HOW TO COMPLETE THIS TASK
Your task is to repeat the records exactly from the line containing "2015-06-12 | remaining_gallons_Weekly: 515,405" onward, through the final line.

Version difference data
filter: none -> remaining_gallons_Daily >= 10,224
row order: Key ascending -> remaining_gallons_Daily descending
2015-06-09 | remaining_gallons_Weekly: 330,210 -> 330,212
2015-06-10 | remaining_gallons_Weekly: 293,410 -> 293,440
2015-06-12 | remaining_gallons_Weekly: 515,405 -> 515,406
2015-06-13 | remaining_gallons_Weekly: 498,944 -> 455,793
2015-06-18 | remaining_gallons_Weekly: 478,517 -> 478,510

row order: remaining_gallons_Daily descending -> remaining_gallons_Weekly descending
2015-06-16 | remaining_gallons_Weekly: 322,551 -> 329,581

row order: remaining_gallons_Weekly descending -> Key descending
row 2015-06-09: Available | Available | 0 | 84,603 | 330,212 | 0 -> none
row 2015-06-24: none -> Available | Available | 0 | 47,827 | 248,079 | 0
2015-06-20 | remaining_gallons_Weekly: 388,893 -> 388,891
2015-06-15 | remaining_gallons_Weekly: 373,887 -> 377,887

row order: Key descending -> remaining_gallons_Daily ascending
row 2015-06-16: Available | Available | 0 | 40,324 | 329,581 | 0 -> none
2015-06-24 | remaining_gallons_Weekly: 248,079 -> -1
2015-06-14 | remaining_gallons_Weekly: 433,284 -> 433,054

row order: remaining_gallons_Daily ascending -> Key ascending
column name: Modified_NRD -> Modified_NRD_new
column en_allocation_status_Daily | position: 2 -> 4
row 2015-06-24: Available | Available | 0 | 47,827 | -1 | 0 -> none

ANSWER TO THIS TASK
2015-06-12 | remaining_gallons_Weekly: 515,405 -> 515,406
2015-06-13 | remaining_gallons_Weekly: 498,944 -> 455,793
2015-06-18 | remaining_gallons_Weekly: 478,517 -> 478,510

row order: remaining_gallons_Daily descending -> remaining_gallons_Weekly descending
2015-06-16 | remaining_gallons_Weekly: 322,551 -> 329,581

row order: remaining_gallons_Weekly descending -> Key descending
row 2015-06-09: Available | Available | 0 | 84,603 | 330,212 | 0 -> none
row 2015-06-24: none -> Available | Available | 0 | 47,827 | 248,079 | 0
2015-06-20 | remaining_gallons_Weekly: 388,893 -> 388,891
2015-06-15 | remaining_gallons_Weekly: 373,887 -> 377,887

row order: Key descending -> remaining_gallons_Daily ascending
row 2015-06-16: Available | Available | 0 | 40,324 | 329,581 | 0 -> none
2015-06-24 | remaining_gallons_Weekly: 248,079 -> -1
2015-06-14 | remaining_gallons_Weekly: 433,284 -> 433,054

row order: remaining_gallons_Daily ascending -> Key ascending
column name: Modified_NRD -> Modified_NRD_new
column en_allocation_status_Daily | position: 2 -> 4
row 2015-06-24: Available | Available | 0 | 47,827 | -1 | 0 -> none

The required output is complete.